About this exercise
Write out the data below exactly, from its first line to the line containing "- Smart Contract", that line included.
:: Available records
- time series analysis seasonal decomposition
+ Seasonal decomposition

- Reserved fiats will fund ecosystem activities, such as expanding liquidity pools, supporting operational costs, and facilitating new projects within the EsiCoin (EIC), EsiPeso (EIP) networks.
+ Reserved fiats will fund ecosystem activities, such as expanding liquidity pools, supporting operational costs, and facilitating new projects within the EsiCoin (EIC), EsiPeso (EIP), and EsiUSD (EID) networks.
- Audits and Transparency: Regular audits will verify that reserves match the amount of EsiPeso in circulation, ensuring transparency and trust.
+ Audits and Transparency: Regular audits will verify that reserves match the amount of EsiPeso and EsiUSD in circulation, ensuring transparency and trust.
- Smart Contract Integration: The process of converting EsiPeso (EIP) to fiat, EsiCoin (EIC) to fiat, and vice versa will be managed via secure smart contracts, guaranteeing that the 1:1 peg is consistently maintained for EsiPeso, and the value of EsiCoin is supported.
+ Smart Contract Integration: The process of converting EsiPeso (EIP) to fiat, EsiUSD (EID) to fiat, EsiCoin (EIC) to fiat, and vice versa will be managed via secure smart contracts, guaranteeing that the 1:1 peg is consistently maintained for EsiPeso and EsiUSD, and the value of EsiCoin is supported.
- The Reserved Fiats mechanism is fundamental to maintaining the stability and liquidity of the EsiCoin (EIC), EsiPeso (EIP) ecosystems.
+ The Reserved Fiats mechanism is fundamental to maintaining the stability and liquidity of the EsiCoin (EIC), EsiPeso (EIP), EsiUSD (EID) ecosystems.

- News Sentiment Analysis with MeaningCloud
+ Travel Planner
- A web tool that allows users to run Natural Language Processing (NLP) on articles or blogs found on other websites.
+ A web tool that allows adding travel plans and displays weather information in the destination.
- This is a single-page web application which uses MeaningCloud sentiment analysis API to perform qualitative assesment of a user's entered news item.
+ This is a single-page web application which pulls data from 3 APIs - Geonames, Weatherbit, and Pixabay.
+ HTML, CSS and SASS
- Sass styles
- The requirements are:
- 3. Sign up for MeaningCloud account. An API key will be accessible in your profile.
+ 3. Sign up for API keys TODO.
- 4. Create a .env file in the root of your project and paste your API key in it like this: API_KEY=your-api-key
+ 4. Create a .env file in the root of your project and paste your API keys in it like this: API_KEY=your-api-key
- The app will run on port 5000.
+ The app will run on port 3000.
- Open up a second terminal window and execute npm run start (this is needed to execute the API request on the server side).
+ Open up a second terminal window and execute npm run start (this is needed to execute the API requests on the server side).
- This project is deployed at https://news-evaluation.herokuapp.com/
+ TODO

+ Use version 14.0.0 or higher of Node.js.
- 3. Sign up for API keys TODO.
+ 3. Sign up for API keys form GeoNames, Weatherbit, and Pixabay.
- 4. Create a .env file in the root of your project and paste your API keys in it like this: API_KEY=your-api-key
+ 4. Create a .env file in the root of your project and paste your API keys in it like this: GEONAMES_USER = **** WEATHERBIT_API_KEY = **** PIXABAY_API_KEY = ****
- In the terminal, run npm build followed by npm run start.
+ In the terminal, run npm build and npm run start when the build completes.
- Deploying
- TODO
::::
Expected answer
- time series analysis seasonal decomposition
+ Seasonal decomposition

- Reserved fiats will fund ecosystem activities, such as expanding liquidity pools, supporting operational costs, and facilitating new projects within the EsiCoin (EIC), EsiPeso (EIP) networks.
+ Reserved fiats will fund ecosystem activities, such as expanding liquidity pools, supporting operational costs, and facilitating new projects within the EsiCoin (EIC), EsiPeso (EIP), and EsiUSD (EID) networks.
- Audits and Transparency: Regular audits will verify that reserves match the amount of EsiPeso in circulation, ensuring transparency and trust.
+ Audits and Transparency: Regular audits will verify that reserves match the amount of EsiPeso and EsiUSD in circulation, ensuring transparency and trust.
- Smart Contract Integration: The process of converting EsiPeso (EIP) to fiat, EsiCoin (EIC) to fiat, and vice versa will be managed via secure smart contracts, guaranteeing that the 1:1 peg is consistently maintained for EsiPeso, and the value of EsiCoin is supported.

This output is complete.